Data supplied section start

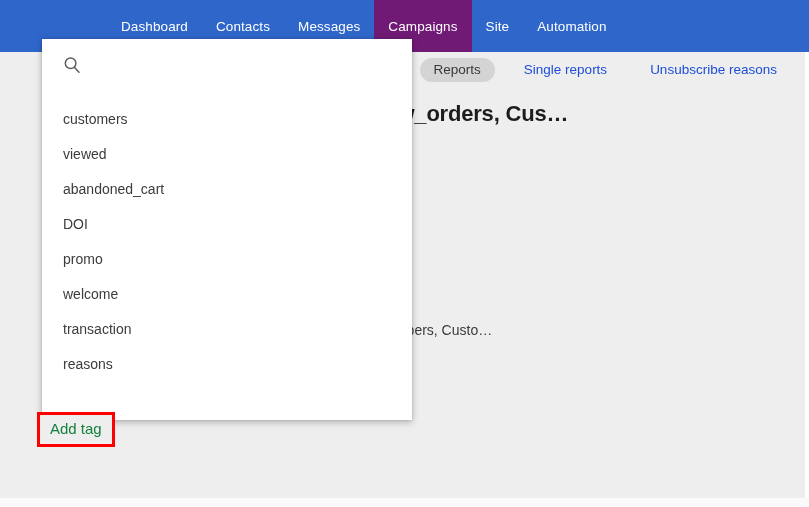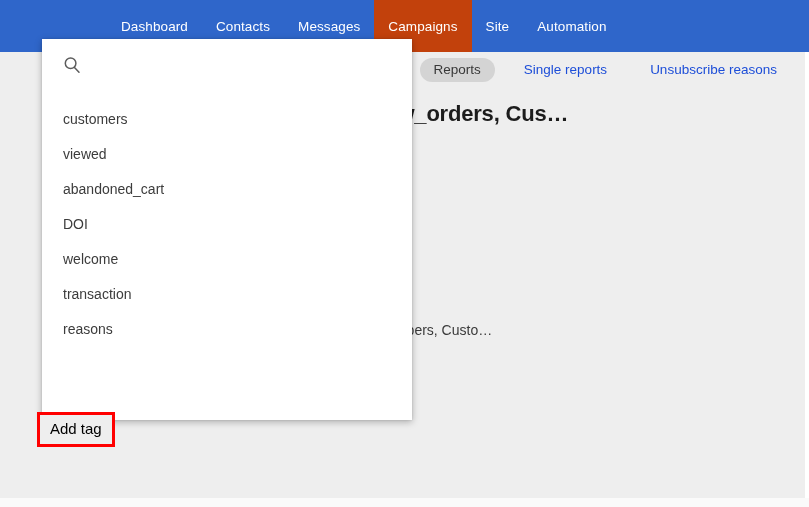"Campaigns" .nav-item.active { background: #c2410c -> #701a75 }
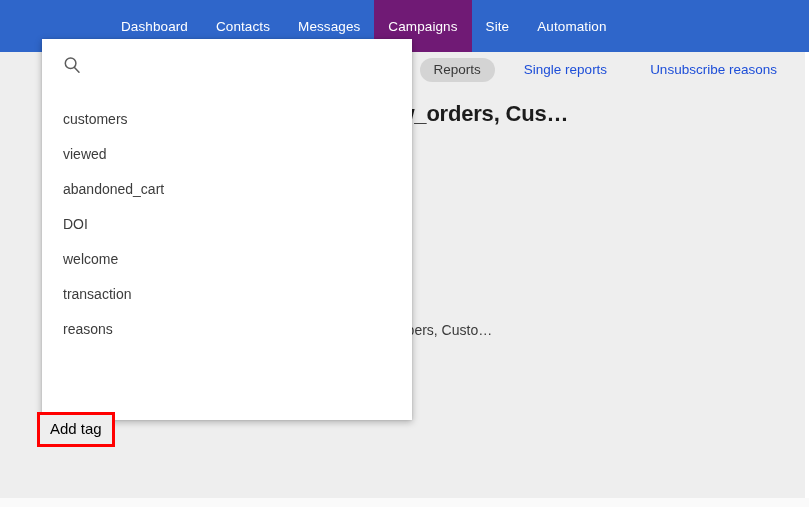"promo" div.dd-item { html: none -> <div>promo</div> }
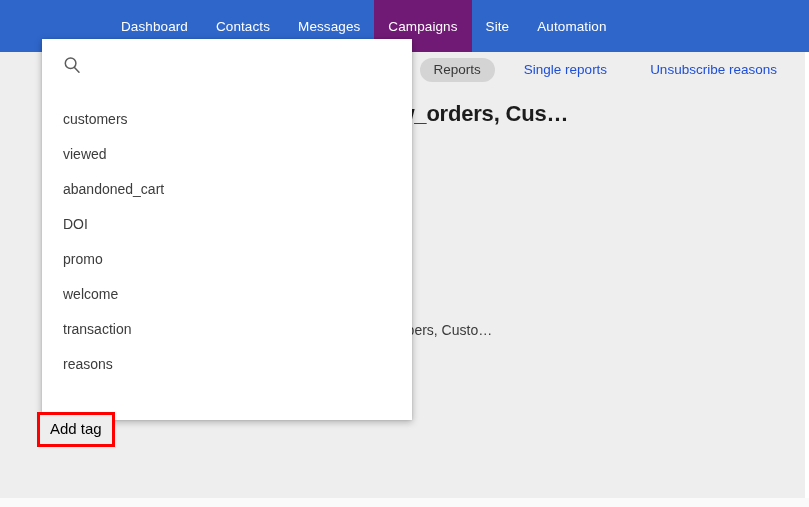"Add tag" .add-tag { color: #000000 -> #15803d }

Data supplied section end
Data supplied section start

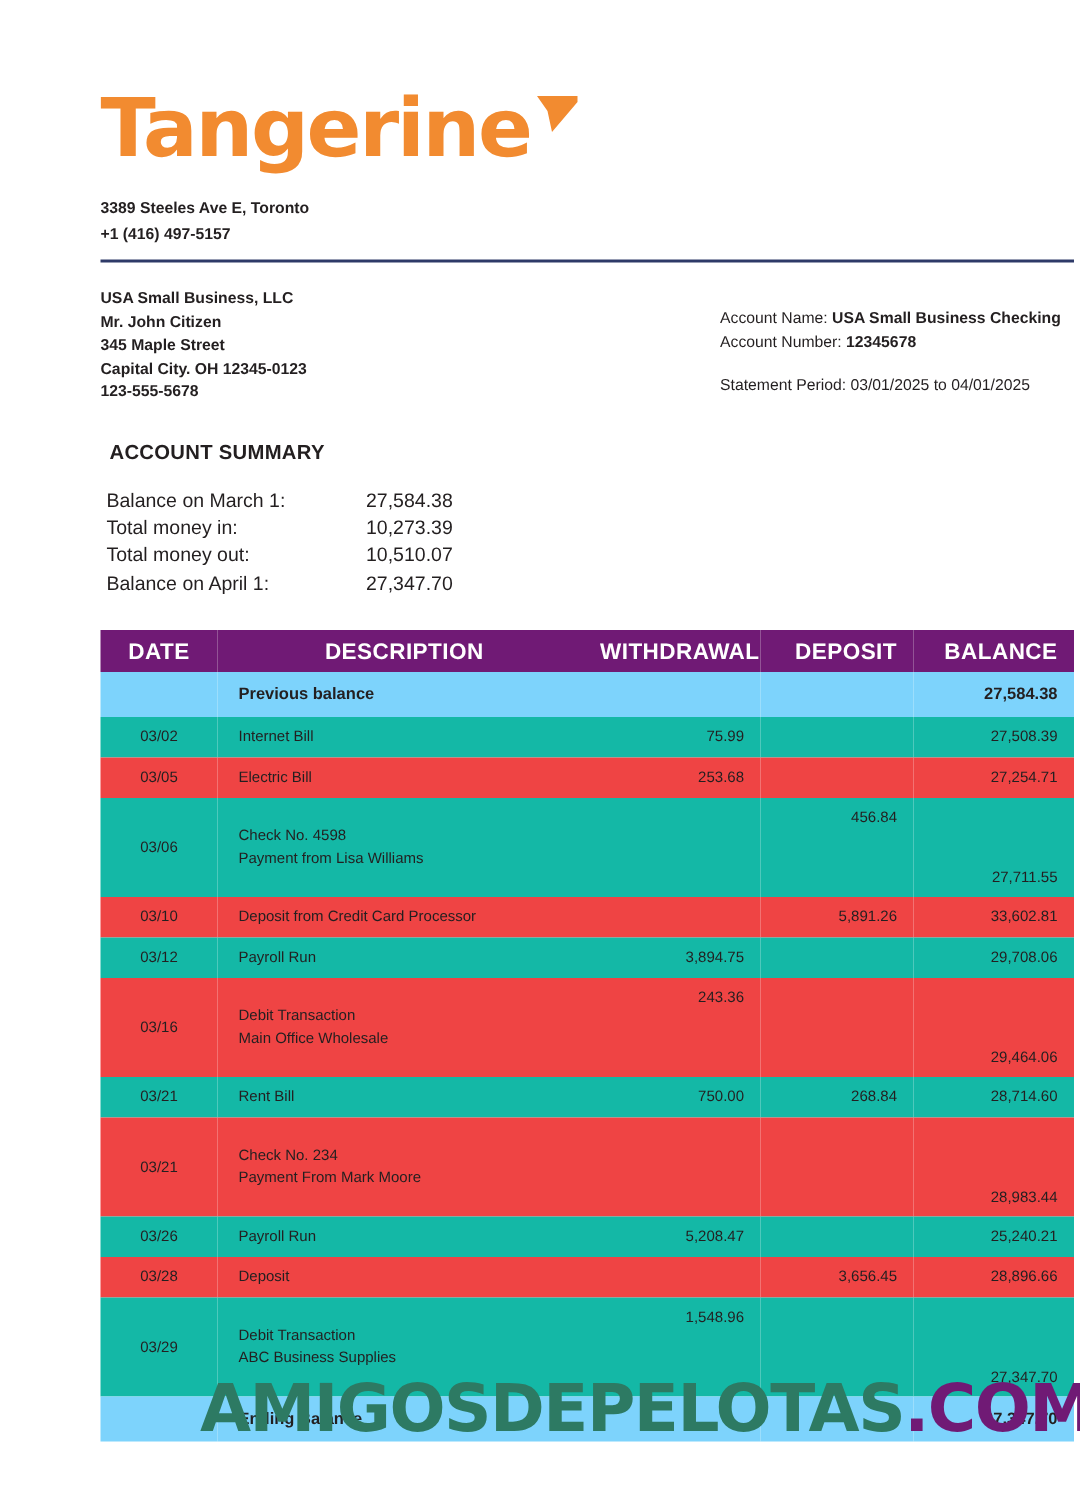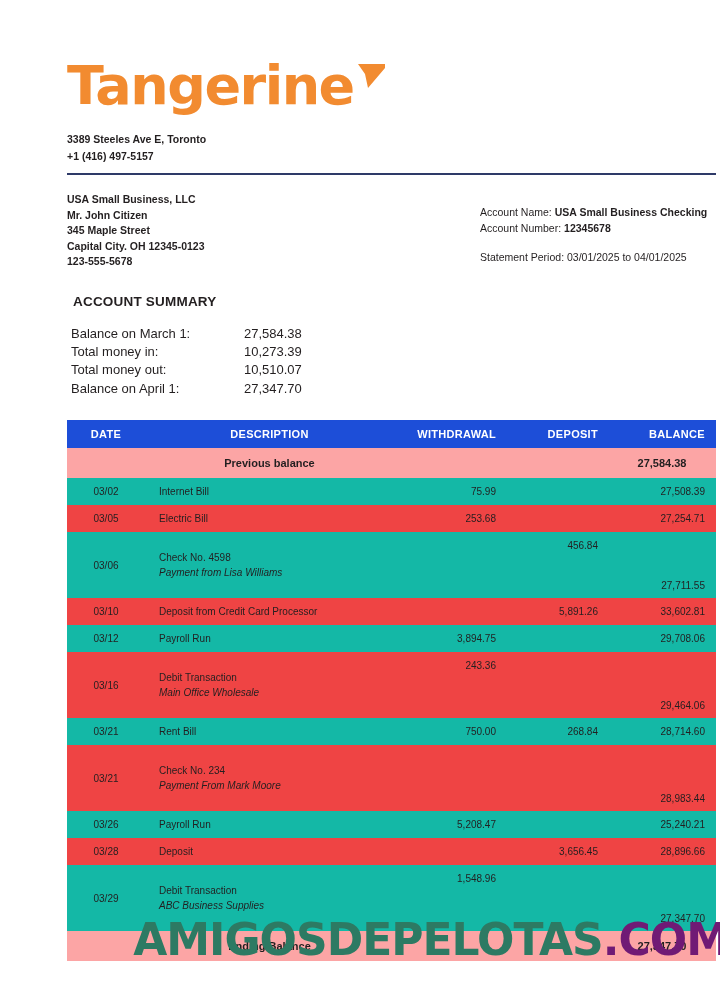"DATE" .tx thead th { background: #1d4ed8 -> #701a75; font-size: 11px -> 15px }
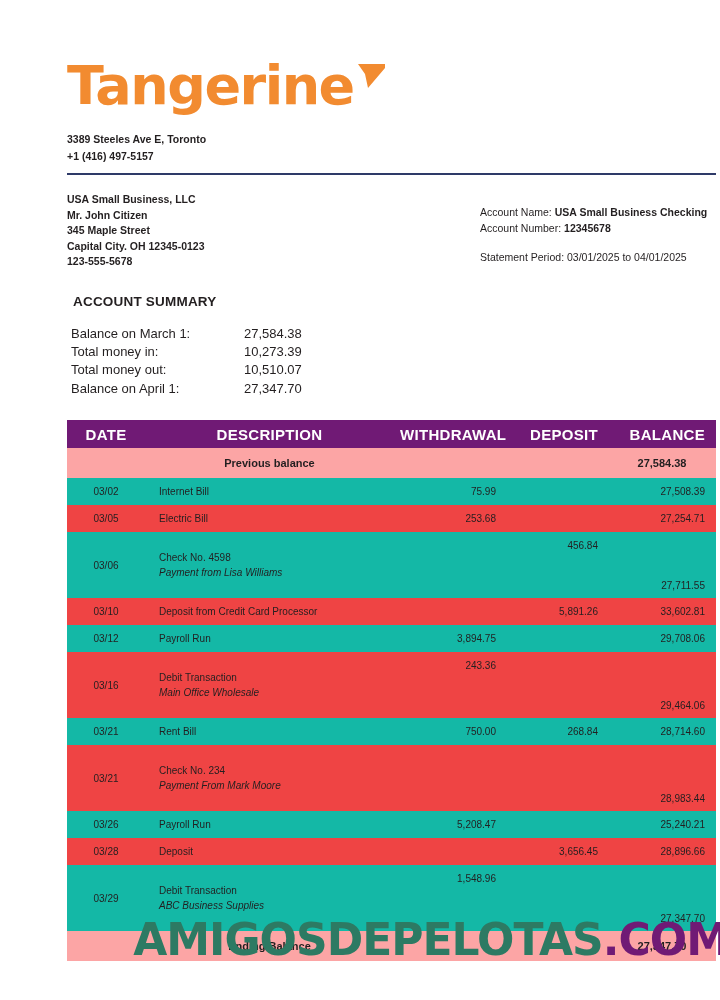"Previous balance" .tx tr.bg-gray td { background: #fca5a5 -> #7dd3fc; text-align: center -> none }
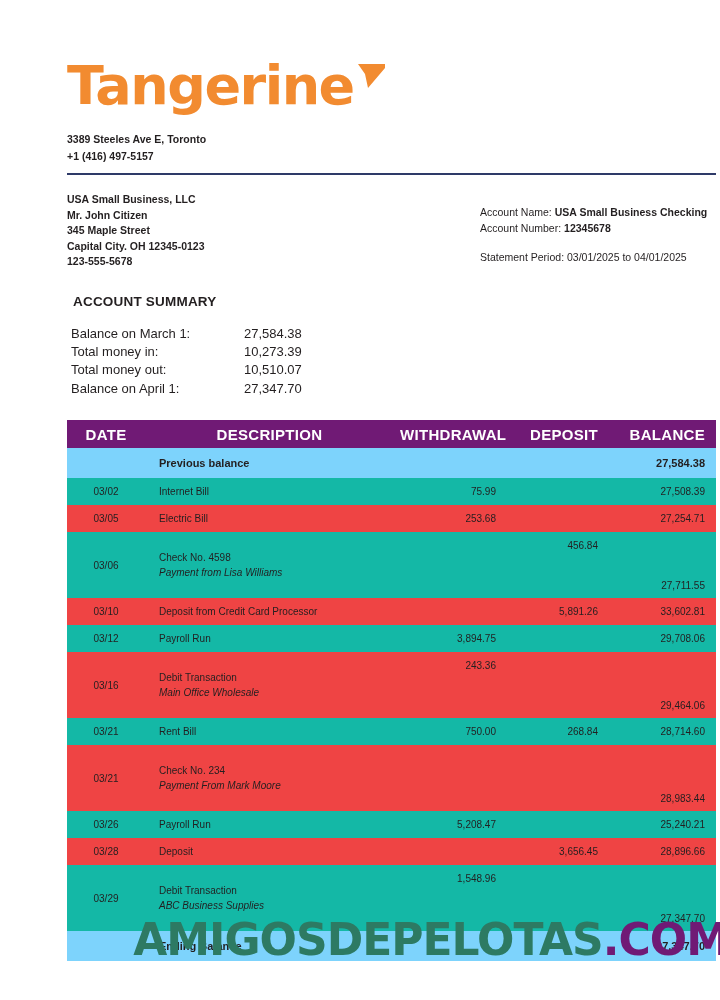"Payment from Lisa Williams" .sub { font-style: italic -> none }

Data supplied section end

## Problem details
Above are the records. Copy only the lines from the one with "html: none ->" through the one with "color: #000000 ->", exactly, with no pictures.

## Output for this exercise
"promo" div.dd-item { html: none -> <div>promo</div> }
"Add tag" .add-tag { color: #000000 -> #15803d }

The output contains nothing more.